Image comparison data
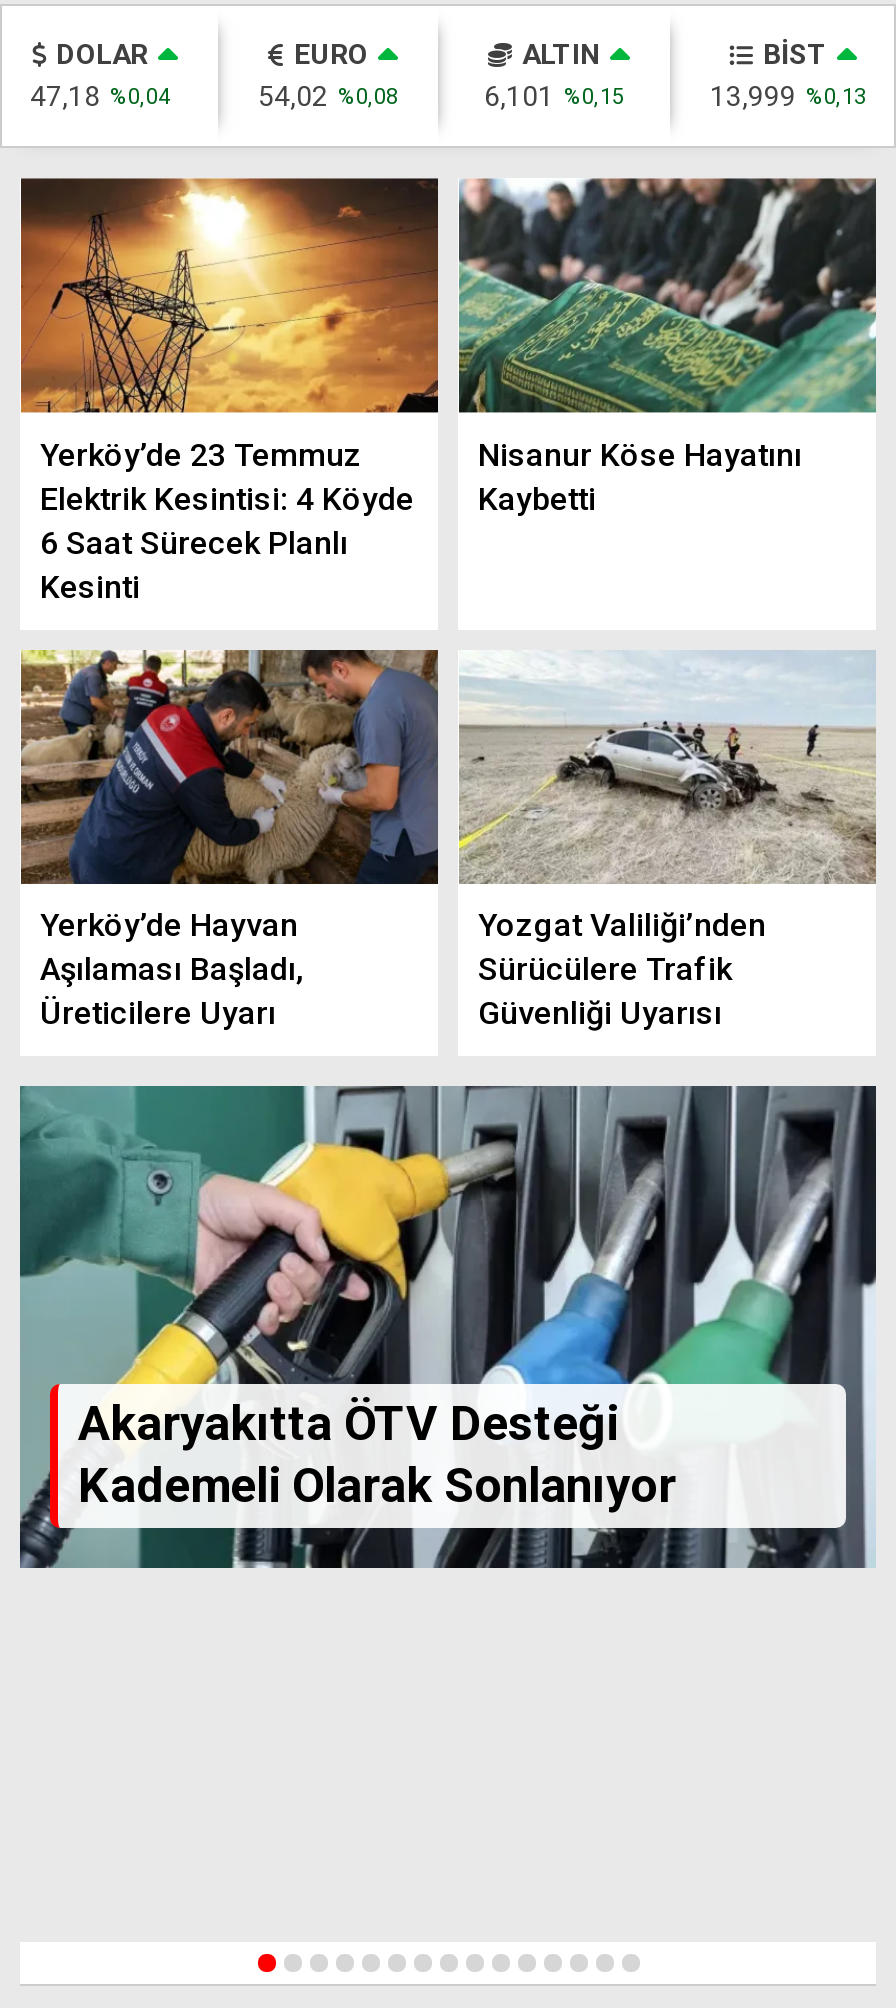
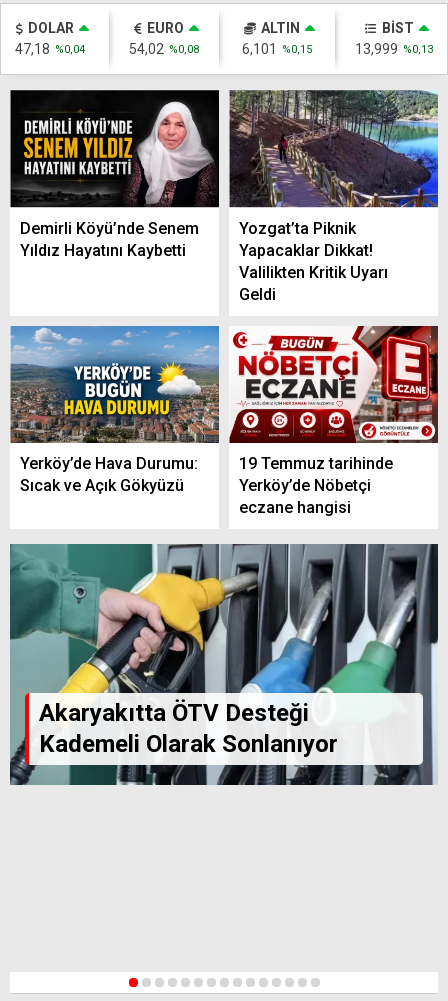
[20,176,440,605] [image] | Yerköy’de 23 Temmuz | Elektrik Kesintisi: 4 Köyde | 6 Saat Sürecek Planlı | Kesinti -> [9,89,220,260] [image] | Demirli Köyü’nde Senem | Yıldız Hayatını Kaybetti
[458,176,878,517] [image] | Nisanur Köse Hayatını | Kaybetti -> [229,89,439,304] [image] | Yozgat’ta Piknik | Yapacaklar Dikkat! | Valilikten Kritik Uyarı | Geldi
[20,648,440,1032] [image] | Yerköy’de Hayvan | Aşılaması Başladı, | Üreticilere Uyarı -> [10,325,220,495] [image] | Yerköy’de Hava Durumu: | Sıcak ve Açık Gökyüzü
[458,650,876,1032] [image] | Yozgat Valiliği’nden | Sürücülere Trafik | Güvenliği Uyarısı -> [229,325,439,517] [image] | 19 Temmuz tarihinde | Yerköy’de Nöbetçi | eczane hangisi

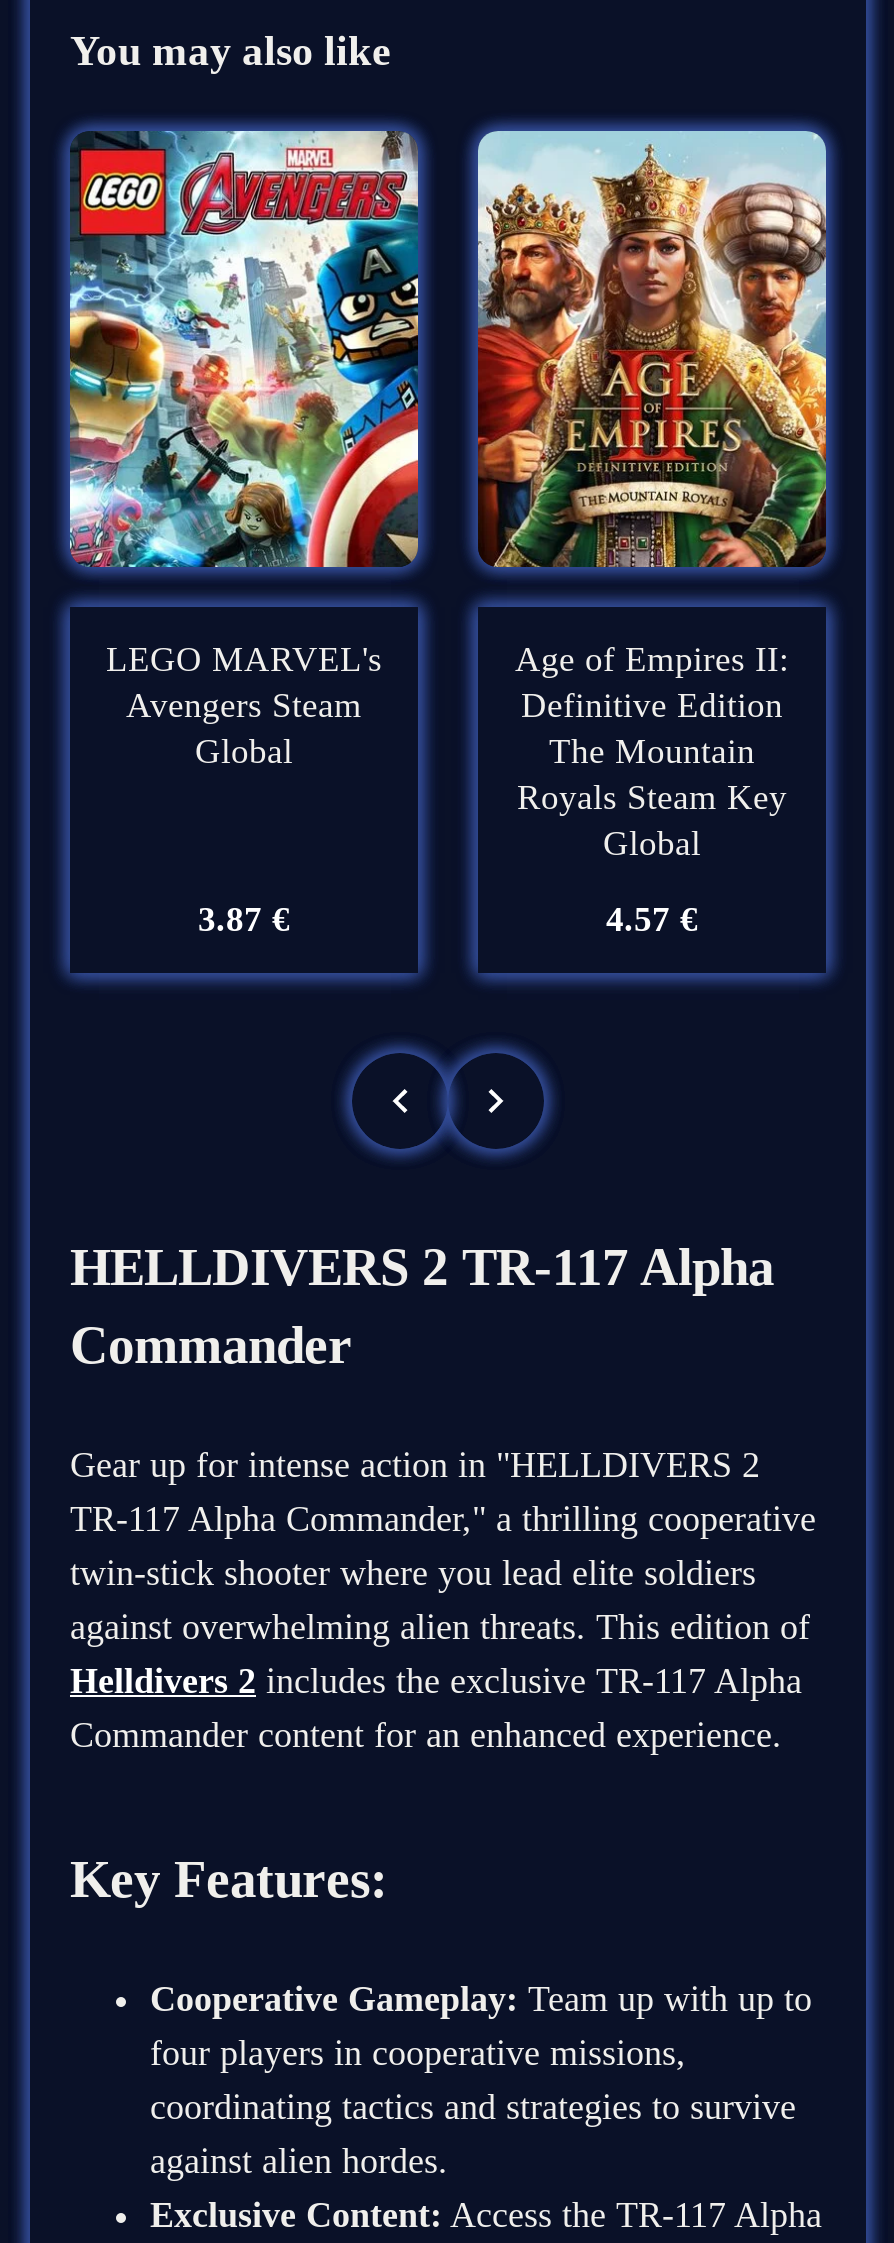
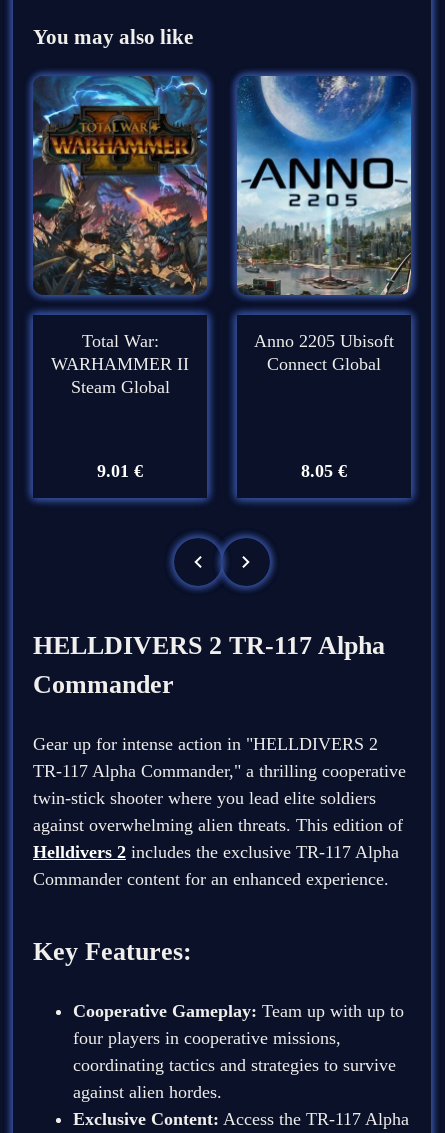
[68,129,420,771] [image] | LEGO MARVEL's | Avengers Steam | Global -> [32,75,208,397] [image] | Total War: | WARHAMMER II | Steam Global
[476,129,828,863] [image] | Age of Empires II: | Definitive Edition | The Mountain | Royals Steam Key | Global -> [236,76,412,374] [image] | Anno 2205 Ubisoft | Connect Global
[198,899,290,939] 3.87 € -> [97,461,143,481] 9.01 €
[606,899,698,939] 4.57 € -> [301,461,347,481] 8.05 €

▸ Activity
The data should be printed again unchanged; leave its pictures out.

▸ Solution
[20,176,440,605] [image] | Yerköy’de 23 Temmuz | Elektrik Kesintisi: 4 Köyde | 6 Saat Sürecek Planlı | Kesinti -> [9,89,220,260] [image] | Demirli Köyü’nde Senem | Yıldız Hayatını Kaybetti
[458,176,878,517] [image] | Nisanur Köse Hayatını | Kaybetti -> [229,89,439,304] [image] | Yozgat’ta Piknik | Yapacaklar Dikkat! | Valilikten Kritik Uyarı | Geldi
[20,648,440,1032] [image] | Yerköy’de Hayvan | Aşılaması Başladı, | Üreticilere Uyarı -> [10,325,220,495] [image] | Yerköy’de Hava Durumu: | Sıcak ve Açık Gökyüzü
[458,650,876,1032] [image] | Yozgat Valiliği’nden | Sürücülere Trafik | Güvenliği Uyarısı -> [229,325,439,517] [image] | 19 Temmuz tarihinde | Yerköy’de Nöbetçi | eczane hangisi

[68,129,420,771] [image] | LEGO MARVEL's | Avengers Steam | Global -> [32,75,208,397] [image] | Total War: | WARHAMMER II | Steam Global
[476,129,828,863] [image] | Age of Empires II: | Definitive Edition | The Mountain | Royals Steam Key | Global -> [236,76,412,374] [image] | Anno 2205 Ubisoft | Connect Global
[198,899,290,939] 3.87 € -> [97,461,143,481] 9.01 €
[606,899,698,939] 4.57 € -> [301,461,347,481] 8.05 €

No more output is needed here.